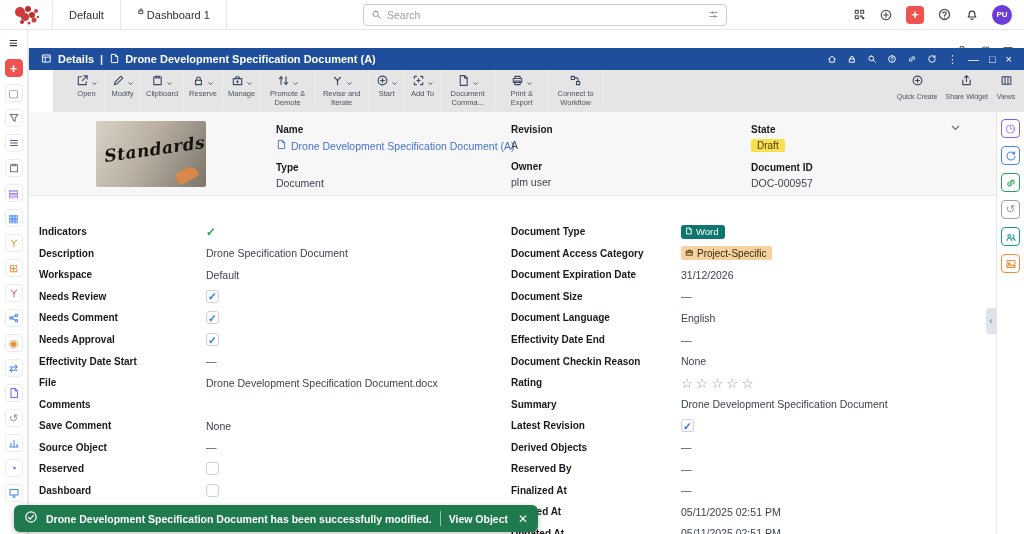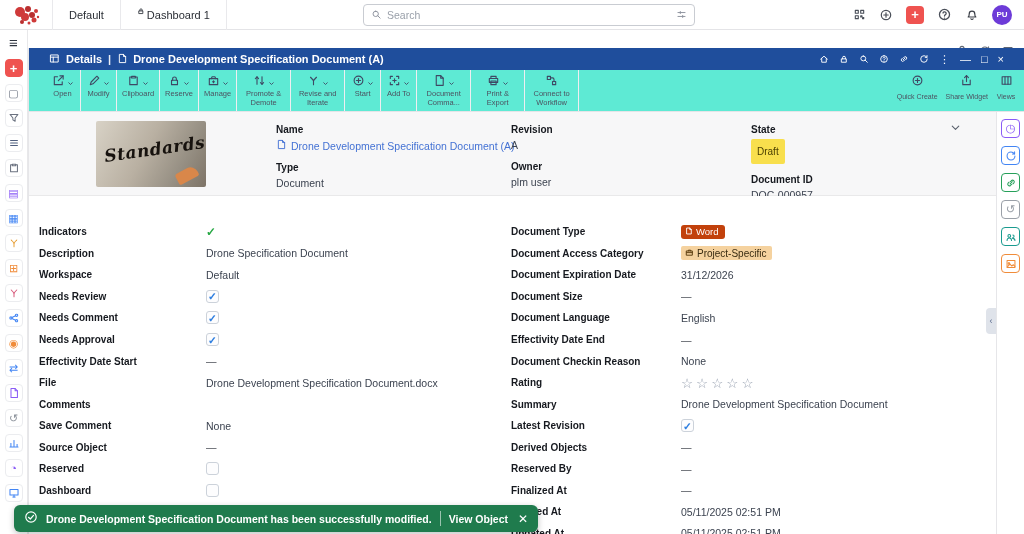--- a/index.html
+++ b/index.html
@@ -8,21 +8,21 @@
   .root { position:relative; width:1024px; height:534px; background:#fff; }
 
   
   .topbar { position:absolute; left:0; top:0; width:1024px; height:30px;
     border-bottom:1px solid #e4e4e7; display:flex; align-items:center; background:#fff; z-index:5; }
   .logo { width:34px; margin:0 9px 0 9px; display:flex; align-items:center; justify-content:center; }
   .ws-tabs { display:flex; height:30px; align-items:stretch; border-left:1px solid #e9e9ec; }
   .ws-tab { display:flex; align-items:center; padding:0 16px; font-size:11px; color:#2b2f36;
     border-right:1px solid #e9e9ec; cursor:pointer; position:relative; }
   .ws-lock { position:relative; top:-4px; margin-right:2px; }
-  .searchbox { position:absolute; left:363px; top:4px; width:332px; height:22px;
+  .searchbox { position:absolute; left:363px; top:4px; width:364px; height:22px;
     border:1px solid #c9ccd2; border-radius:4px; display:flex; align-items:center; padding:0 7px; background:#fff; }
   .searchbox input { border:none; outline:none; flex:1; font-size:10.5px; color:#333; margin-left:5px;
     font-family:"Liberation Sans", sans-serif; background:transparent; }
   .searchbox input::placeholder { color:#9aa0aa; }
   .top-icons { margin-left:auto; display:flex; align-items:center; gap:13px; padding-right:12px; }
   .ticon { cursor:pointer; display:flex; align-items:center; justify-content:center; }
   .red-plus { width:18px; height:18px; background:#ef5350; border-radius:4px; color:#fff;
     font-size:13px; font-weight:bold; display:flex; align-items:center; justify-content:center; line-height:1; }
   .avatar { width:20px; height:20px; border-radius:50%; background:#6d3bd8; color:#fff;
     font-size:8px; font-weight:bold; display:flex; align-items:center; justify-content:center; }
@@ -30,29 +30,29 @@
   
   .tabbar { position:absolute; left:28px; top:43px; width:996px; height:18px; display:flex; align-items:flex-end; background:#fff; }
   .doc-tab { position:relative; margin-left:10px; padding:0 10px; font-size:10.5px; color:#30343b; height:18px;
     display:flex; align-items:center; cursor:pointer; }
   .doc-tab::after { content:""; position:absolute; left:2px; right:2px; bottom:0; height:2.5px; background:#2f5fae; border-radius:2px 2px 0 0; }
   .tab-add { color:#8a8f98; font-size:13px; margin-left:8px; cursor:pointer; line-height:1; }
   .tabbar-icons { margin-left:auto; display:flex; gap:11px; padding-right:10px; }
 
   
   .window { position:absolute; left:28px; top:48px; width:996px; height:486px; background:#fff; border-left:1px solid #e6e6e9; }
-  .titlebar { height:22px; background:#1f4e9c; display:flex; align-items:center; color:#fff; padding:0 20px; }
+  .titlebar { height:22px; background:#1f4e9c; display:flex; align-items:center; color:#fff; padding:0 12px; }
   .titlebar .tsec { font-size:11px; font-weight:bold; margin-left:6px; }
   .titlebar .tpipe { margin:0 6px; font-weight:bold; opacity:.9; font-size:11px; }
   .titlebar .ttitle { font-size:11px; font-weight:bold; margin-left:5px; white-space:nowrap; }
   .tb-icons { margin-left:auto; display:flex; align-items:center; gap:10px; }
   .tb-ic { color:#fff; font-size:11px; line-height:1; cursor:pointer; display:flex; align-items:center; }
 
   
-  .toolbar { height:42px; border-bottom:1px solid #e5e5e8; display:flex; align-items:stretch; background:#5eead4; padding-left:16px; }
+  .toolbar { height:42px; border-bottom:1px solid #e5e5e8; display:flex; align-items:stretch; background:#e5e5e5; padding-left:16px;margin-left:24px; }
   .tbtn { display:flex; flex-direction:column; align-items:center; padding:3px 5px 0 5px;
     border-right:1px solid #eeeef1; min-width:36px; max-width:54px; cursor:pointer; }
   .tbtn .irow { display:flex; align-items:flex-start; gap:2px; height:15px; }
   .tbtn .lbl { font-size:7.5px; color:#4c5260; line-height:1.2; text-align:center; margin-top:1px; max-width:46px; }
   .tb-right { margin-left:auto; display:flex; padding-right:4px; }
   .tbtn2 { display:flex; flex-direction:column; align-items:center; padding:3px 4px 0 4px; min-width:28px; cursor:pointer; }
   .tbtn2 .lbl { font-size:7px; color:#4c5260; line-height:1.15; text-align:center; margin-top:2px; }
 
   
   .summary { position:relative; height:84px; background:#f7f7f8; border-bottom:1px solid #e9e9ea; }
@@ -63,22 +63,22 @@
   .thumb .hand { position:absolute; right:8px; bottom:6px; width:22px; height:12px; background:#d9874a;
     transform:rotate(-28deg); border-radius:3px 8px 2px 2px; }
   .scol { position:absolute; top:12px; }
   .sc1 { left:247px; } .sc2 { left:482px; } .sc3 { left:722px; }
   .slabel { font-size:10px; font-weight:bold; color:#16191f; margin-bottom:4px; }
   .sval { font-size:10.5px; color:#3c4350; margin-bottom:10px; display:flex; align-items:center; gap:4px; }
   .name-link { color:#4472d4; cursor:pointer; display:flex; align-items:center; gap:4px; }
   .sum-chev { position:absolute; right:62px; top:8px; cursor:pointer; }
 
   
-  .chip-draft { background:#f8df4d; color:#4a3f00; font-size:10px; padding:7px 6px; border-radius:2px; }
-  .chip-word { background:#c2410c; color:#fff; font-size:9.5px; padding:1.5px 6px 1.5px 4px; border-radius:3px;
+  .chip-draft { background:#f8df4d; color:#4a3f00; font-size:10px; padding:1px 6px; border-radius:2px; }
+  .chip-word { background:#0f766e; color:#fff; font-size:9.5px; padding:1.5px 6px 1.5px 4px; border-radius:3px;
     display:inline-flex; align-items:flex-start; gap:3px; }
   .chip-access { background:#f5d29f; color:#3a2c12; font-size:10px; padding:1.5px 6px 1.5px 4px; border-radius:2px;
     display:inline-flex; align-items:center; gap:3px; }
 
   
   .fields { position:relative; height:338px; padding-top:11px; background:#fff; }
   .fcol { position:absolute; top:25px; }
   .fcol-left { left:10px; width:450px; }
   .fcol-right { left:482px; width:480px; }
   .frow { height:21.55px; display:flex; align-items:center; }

——

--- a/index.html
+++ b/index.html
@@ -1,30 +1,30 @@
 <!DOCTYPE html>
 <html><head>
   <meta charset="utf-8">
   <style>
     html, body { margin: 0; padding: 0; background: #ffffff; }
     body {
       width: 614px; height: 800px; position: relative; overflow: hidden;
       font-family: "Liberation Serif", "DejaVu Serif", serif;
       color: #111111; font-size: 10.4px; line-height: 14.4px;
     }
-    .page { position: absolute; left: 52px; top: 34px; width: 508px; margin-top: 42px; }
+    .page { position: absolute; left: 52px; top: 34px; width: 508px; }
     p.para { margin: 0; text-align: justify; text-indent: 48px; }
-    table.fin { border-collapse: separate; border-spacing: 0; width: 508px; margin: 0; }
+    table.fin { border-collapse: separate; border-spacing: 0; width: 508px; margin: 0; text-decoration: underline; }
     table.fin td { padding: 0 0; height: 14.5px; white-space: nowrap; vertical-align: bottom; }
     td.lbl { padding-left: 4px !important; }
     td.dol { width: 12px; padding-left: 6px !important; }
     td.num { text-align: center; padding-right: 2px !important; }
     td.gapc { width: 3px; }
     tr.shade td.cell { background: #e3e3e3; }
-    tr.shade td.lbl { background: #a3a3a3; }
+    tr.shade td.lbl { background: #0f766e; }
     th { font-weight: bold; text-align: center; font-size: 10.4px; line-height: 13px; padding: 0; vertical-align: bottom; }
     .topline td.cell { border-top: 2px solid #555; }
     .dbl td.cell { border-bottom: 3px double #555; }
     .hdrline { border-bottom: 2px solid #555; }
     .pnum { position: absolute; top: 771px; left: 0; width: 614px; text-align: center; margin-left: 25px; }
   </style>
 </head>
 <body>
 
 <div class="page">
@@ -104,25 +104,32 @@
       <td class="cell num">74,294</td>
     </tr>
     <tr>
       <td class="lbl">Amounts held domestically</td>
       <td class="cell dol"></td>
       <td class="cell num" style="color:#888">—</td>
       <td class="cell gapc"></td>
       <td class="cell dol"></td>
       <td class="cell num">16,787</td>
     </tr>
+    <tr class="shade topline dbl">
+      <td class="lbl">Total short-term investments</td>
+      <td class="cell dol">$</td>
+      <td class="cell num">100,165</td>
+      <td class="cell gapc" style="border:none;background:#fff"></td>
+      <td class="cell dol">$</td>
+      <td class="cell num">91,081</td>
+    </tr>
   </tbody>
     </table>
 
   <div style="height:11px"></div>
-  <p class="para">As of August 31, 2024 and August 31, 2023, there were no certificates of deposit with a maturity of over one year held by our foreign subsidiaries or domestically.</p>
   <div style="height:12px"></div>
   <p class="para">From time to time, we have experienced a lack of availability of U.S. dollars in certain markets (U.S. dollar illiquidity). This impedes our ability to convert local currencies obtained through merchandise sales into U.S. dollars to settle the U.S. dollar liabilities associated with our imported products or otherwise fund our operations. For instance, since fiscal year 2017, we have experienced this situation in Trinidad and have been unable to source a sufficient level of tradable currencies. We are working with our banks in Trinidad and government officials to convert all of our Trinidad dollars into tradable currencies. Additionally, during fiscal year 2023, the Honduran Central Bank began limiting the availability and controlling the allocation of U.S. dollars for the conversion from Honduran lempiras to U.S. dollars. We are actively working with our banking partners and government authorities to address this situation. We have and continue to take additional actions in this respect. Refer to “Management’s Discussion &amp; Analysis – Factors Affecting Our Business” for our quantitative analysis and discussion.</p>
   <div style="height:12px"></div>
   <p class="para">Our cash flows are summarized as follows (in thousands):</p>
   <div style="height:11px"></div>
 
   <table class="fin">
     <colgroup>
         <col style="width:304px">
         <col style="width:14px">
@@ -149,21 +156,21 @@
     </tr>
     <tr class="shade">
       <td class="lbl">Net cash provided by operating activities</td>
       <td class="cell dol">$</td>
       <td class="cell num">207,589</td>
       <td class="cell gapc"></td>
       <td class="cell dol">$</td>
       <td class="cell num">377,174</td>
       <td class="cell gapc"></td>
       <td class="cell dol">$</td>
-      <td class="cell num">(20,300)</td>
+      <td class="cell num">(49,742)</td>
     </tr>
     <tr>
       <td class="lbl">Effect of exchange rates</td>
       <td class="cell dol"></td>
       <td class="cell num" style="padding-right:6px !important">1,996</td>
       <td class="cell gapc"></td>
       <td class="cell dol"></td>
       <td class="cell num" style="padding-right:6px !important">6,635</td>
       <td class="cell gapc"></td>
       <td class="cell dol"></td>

——

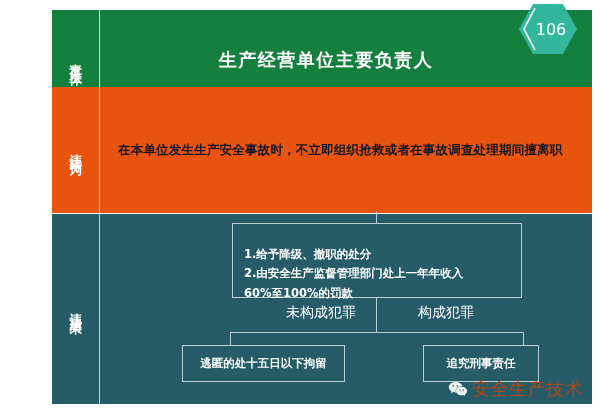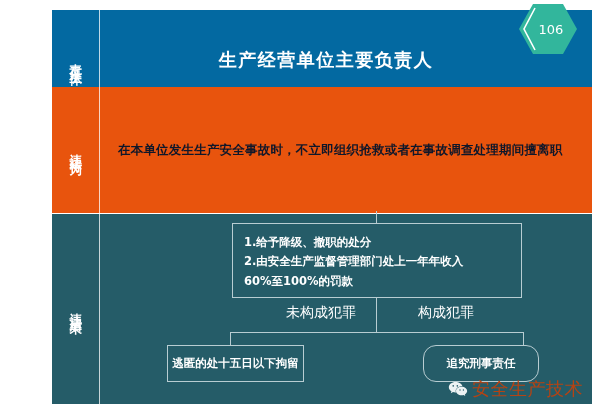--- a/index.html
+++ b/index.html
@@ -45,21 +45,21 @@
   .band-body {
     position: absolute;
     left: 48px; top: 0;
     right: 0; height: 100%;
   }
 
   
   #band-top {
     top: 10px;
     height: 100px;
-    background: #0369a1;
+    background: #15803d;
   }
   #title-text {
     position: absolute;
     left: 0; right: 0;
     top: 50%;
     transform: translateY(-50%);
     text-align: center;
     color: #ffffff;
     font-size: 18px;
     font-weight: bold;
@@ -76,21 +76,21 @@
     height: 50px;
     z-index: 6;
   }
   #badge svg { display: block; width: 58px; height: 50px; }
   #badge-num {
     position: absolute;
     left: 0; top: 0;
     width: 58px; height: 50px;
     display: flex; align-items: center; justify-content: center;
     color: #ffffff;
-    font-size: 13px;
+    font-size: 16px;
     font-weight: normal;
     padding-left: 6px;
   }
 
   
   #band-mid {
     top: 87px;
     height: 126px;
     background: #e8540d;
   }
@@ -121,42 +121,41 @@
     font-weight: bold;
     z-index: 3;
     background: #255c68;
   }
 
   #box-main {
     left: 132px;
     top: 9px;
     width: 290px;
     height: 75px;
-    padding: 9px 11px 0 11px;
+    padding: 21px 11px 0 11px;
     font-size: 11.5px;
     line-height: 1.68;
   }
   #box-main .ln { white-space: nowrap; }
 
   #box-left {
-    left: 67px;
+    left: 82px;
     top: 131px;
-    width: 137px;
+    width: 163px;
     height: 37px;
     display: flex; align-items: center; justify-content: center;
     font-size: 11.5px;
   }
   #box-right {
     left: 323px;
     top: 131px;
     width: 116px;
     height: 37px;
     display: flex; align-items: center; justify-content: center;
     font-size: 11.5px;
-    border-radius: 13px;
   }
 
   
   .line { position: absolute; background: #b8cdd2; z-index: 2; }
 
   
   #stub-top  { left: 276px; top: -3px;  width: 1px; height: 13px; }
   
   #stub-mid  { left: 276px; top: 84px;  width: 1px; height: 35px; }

——

**Goal of the exercise:**
In the entries above, find each line with "collapse" and list it.

**Response to this task:**
-    table.fin { border-collapse: separate; border-spacing: 0; width: 508px; margin: 0; }
+    table.fin { border-collapse: separate; border-spacing: 0; width: 508px; margin: 0; text-decoration: underline; }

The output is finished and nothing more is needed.